EXERCISE DETAILS -> Every record below must be returned word for word, with the pictures left out.

[Saved data entries]
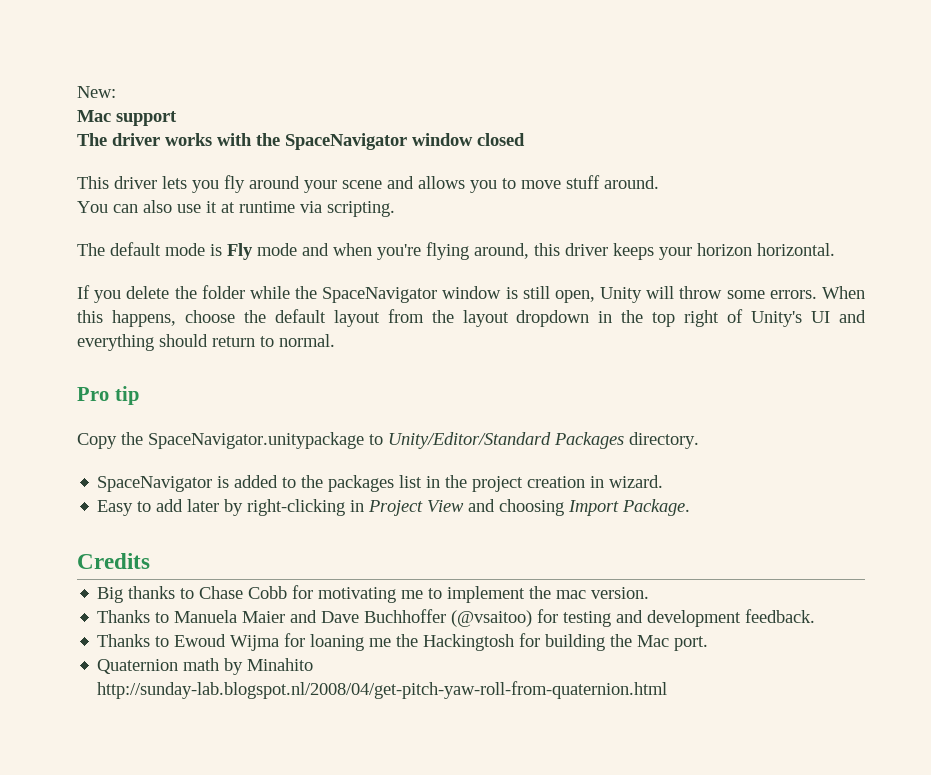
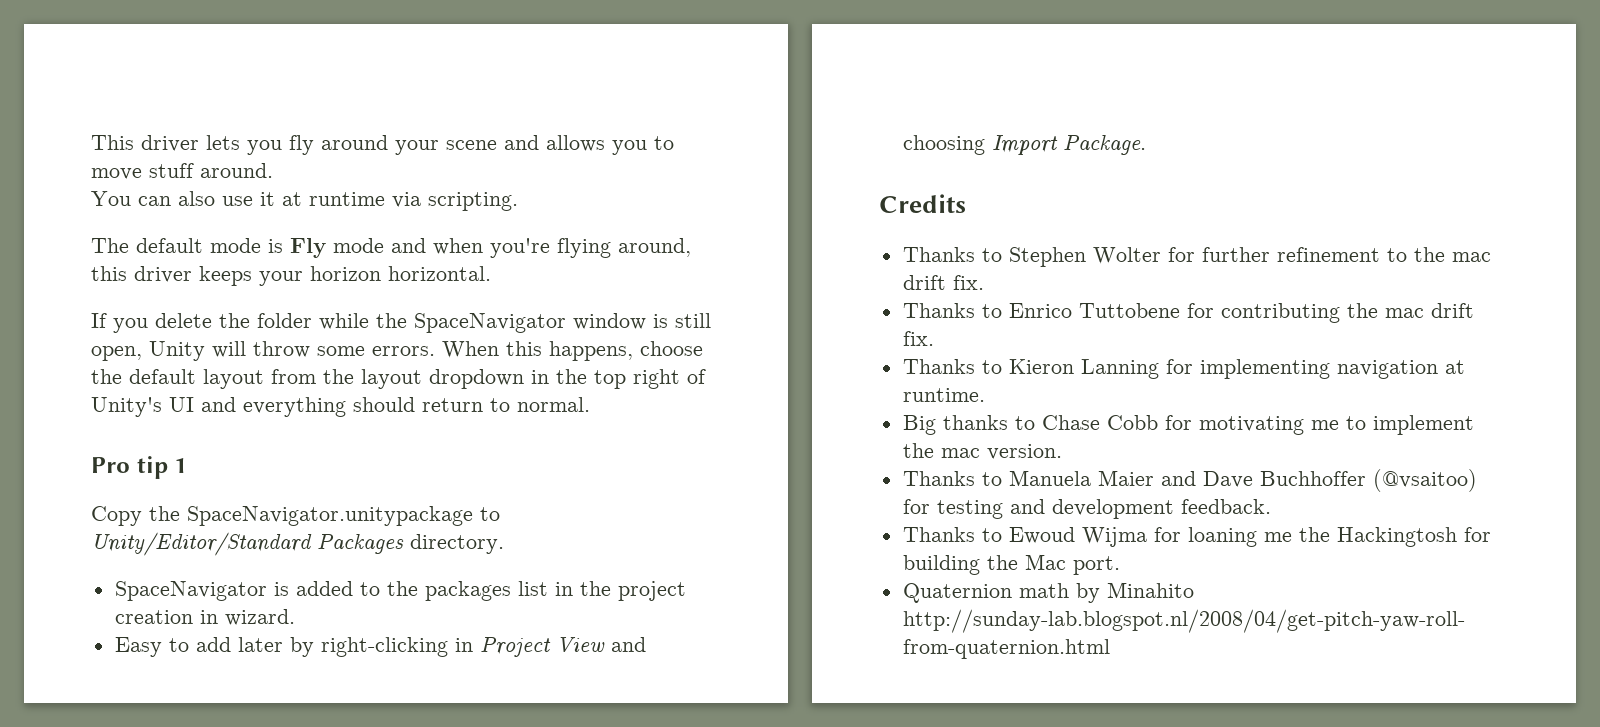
- New:
- Mac support
- The driver works with the SpaceNavigator window closed
- Pro tip
+ Pro tip 1
+ Thanks to Stephen Wolter for further refinement to the mac drift fix.
+ Thanks to Enrico Tuttobene for contributing the mac drift fix.
+ Thanks to Kieron Lanning for implementing navigation at runtime.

RESPONSE AREA ->
- New:
- Mac support
- The driver works with the SpaceNavigator window closed
- Pro tip
+ Pro tip 1
+ Thanks to Stephen Wolter for further refinement to the mac drift fix.
+ Thanks to Enrico Tuttobene for contributing the mac drift fix.
+ Thanks to Kieron Lanning for implementing navigation at runtime.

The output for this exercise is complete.